**What needs to be done:**
Set down, word for word, every line of the listing below, starting with the one that contains "[579,463,656,480] HTML ->" and ending with the final line. Include nothing else.
------
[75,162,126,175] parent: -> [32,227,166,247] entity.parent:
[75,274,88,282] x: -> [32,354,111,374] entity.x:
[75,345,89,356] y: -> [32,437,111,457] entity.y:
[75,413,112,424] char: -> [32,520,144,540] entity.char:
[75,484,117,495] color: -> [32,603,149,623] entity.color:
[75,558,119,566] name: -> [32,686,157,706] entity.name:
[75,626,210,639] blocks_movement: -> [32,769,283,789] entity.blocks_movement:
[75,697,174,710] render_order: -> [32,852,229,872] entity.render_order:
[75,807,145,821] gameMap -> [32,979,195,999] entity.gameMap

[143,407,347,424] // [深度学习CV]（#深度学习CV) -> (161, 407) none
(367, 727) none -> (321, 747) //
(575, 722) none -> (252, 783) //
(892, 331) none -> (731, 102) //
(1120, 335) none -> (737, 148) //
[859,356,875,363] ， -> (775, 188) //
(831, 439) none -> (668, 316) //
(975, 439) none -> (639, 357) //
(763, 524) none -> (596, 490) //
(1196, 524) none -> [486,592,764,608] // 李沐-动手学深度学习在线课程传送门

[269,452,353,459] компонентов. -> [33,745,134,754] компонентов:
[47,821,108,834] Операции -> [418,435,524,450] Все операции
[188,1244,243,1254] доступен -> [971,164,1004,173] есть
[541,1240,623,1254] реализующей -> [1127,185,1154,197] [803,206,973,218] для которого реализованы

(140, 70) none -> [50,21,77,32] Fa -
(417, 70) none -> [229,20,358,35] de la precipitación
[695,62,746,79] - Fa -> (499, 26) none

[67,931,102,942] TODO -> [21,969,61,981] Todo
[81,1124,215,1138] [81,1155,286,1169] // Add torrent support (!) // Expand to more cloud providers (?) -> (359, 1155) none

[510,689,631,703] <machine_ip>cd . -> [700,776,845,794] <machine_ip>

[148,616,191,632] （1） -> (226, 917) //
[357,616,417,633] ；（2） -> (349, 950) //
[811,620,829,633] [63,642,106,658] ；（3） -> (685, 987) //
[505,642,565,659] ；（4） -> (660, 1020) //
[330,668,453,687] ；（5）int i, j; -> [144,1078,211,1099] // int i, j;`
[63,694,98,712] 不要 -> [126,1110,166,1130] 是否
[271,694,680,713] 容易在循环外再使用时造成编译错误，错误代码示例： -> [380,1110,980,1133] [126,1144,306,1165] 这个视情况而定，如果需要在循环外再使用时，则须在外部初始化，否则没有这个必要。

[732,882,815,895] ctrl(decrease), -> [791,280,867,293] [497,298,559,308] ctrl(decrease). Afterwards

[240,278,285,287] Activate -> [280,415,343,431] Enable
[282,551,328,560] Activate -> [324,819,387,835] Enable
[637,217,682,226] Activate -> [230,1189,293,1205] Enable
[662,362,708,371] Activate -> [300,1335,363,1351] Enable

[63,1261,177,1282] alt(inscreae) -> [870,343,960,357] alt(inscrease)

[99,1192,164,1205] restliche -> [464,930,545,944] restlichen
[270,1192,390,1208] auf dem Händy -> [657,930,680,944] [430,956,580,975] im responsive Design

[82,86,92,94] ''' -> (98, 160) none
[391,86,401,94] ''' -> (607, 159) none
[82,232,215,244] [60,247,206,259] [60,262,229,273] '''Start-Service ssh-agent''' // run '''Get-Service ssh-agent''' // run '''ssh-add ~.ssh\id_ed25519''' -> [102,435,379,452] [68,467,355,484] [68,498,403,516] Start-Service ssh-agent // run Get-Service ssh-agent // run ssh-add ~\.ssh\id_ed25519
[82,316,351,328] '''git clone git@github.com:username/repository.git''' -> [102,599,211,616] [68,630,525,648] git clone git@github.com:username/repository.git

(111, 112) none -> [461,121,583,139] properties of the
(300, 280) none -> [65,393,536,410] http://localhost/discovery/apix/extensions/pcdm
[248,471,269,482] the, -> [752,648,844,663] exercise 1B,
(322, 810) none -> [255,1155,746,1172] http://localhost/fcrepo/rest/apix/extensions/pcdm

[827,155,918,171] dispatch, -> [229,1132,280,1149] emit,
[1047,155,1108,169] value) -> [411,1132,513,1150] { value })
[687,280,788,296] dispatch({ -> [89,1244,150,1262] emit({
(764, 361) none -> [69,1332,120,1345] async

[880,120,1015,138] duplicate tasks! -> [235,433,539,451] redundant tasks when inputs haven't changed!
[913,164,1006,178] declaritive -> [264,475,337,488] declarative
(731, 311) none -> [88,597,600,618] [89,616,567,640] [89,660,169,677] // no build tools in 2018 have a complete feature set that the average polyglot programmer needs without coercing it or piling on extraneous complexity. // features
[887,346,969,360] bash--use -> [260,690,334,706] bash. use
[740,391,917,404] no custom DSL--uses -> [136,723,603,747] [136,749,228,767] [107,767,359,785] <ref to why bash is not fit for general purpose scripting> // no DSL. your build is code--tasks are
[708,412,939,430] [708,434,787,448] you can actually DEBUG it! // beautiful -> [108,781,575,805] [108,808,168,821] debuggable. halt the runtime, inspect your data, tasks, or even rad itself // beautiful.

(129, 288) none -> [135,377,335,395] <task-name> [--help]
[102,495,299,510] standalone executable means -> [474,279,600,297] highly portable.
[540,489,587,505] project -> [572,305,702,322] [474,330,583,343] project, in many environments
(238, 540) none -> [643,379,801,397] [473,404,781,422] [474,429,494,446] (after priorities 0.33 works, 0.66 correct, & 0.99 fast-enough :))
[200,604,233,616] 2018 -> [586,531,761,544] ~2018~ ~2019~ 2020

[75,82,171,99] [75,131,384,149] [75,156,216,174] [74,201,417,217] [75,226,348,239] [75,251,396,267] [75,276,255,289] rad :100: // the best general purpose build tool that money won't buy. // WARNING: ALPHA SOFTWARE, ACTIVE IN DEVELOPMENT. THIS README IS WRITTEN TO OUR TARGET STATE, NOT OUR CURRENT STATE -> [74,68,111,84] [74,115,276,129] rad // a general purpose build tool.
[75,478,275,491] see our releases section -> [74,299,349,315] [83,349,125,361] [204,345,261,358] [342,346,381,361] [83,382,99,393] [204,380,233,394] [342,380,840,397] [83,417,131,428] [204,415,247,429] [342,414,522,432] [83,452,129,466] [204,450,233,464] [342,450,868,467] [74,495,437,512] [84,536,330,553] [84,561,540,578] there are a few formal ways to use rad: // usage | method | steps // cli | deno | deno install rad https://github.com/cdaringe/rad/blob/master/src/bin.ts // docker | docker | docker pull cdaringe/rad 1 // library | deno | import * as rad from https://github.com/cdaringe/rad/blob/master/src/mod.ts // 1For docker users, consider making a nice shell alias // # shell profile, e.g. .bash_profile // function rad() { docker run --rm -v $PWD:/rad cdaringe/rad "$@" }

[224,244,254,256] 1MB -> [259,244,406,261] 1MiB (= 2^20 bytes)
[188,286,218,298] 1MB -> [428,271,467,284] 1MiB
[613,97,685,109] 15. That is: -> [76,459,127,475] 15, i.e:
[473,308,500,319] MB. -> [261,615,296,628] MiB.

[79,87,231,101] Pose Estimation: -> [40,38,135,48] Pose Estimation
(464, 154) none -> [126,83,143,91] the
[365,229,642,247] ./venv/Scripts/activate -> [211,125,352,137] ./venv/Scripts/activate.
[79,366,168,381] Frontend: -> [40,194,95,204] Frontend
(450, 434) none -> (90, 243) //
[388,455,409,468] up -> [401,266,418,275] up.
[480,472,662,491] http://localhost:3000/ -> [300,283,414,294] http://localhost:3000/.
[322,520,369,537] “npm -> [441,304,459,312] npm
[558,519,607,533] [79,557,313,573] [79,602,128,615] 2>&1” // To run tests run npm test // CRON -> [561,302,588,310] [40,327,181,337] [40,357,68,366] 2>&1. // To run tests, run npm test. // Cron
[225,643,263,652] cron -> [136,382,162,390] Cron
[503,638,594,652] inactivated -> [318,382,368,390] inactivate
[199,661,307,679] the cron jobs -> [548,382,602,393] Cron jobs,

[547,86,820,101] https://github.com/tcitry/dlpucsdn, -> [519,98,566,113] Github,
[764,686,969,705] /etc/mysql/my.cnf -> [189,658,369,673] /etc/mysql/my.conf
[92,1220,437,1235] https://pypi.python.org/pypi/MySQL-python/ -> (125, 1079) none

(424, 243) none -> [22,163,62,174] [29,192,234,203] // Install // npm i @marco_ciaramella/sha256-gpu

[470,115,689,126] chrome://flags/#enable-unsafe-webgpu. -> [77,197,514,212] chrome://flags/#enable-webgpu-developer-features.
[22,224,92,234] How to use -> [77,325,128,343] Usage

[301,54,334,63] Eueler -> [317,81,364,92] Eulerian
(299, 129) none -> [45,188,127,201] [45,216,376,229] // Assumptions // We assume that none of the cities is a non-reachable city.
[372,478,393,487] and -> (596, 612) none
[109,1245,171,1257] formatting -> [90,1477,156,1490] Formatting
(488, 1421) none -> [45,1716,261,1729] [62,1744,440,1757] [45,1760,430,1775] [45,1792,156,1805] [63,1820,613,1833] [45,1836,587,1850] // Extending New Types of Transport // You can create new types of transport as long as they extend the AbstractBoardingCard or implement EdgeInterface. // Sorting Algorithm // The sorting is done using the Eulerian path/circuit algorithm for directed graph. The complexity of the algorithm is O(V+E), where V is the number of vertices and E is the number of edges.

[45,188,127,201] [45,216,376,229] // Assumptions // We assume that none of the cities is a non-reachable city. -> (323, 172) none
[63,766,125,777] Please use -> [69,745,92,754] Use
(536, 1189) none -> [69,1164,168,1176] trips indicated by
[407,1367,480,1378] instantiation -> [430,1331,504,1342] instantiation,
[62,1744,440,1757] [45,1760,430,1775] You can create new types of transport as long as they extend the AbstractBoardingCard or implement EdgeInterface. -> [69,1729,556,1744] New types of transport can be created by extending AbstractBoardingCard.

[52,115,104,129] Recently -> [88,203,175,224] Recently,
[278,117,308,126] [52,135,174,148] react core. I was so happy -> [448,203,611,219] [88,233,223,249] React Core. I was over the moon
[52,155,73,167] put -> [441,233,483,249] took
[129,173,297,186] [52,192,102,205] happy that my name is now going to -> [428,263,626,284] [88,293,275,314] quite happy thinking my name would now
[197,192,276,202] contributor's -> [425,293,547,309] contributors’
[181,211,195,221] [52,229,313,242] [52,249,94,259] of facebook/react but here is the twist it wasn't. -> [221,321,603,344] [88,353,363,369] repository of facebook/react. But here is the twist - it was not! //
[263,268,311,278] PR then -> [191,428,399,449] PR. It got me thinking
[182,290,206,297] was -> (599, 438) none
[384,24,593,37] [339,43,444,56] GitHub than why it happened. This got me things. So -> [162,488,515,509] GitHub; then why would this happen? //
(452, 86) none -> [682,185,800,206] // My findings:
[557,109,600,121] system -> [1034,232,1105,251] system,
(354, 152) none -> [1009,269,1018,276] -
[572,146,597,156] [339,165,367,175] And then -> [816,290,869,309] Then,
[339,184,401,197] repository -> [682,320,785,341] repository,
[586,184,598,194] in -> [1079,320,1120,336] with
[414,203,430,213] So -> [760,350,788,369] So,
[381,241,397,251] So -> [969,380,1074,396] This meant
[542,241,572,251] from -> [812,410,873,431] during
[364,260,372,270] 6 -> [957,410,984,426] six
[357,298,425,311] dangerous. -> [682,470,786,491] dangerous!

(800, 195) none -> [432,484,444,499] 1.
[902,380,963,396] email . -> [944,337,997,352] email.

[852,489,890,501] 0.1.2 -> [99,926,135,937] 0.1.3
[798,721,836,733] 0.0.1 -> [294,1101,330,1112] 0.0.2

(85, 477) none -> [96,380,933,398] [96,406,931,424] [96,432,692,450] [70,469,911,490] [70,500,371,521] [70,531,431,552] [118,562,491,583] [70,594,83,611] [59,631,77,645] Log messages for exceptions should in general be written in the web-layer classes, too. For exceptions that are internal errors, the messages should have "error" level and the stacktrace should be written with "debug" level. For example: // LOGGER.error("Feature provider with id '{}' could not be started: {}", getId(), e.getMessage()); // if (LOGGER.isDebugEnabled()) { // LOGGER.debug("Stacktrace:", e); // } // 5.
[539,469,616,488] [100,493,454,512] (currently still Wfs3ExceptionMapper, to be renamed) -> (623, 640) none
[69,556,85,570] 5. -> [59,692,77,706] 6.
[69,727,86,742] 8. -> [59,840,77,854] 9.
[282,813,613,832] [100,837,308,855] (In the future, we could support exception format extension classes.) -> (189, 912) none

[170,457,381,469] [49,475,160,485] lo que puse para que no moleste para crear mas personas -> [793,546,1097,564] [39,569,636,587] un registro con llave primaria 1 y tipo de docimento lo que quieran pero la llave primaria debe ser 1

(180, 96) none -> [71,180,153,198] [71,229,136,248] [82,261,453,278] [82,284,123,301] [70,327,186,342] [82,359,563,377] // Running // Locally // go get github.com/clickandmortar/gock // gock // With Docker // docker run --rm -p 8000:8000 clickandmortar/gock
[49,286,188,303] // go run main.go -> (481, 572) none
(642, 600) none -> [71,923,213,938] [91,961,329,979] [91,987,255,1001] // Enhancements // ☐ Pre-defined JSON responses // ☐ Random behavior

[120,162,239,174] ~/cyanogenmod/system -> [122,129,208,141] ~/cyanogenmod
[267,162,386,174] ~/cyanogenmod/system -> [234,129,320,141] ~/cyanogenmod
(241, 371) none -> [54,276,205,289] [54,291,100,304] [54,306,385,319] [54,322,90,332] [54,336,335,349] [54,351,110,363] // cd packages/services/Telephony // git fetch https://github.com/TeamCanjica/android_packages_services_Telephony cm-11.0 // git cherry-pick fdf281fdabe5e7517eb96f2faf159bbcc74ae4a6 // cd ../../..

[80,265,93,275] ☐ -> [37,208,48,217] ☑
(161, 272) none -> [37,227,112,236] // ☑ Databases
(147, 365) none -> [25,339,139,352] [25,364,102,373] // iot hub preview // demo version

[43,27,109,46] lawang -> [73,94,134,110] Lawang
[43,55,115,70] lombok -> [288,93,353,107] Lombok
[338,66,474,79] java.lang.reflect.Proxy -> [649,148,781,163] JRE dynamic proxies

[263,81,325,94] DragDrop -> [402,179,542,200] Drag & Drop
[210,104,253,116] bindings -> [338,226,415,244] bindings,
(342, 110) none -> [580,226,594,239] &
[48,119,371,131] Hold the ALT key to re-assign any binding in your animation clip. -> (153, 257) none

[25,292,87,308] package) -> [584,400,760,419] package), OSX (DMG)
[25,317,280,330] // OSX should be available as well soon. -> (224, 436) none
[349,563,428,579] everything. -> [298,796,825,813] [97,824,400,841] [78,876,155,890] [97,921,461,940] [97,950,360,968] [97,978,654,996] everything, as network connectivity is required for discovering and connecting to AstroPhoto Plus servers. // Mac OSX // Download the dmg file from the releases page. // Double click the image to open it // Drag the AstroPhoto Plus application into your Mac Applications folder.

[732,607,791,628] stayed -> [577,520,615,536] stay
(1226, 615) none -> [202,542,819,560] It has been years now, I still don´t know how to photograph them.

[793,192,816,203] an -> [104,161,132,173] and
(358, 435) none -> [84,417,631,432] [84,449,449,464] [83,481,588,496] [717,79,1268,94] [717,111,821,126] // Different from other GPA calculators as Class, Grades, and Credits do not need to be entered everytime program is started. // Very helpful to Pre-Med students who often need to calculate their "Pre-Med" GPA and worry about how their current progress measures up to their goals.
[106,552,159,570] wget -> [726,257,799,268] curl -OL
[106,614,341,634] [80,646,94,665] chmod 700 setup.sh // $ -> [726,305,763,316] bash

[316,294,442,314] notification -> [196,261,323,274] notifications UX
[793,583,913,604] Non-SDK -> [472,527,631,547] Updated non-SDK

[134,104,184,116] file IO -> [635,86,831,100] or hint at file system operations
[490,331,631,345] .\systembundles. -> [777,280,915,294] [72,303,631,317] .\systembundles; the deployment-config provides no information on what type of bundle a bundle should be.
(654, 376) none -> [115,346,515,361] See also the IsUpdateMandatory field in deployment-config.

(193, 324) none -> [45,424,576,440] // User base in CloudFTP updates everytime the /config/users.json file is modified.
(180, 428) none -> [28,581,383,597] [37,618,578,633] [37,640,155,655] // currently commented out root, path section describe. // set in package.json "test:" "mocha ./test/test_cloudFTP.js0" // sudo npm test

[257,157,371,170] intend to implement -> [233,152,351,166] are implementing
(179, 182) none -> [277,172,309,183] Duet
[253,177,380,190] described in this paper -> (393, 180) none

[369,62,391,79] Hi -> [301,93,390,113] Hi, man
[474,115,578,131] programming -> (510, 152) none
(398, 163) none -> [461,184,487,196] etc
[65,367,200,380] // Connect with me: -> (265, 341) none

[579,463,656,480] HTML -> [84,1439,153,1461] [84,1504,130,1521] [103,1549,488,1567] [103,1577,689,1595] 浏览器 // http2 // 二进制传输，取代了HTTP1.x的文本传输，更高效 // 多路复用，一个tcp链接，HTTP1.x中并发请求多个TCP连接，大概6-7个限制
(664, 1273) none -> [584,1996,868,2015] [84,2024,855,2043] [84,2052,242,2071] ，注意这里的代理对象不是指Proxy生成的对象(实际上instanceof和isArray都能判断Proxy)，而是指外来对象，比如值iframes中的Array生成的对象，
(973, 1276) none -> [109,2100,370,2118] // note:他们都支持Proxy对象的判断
------
**Expected output:**
[579,463,656,480] HTML -> [84,1439,153,1461] [84,1504,130,1521] [103,1549,488,1567] [103,1577,689,1595] 浏览器 // http2 // 二进制传输，取代了HTTP1.x的文本传输，更高效 // 多路复用，一个tcp链接，HTTP1.x中并发请求多个TCP连接，大概6-7个限制
(664, 1273) none -> [584,1996,868,2015] [84,2024,855,2043] [84,2052,242,2071] ，注意这里的代理对象不是指Proxy生成的对象(实际上instanceof和isArray都能判断Proxy)，而是指外来对象，比如值iframes中的Array生成的对象，
(973, 1276) none -> [109,2100,370,2118] // note:他们都支持Proxy对象的判断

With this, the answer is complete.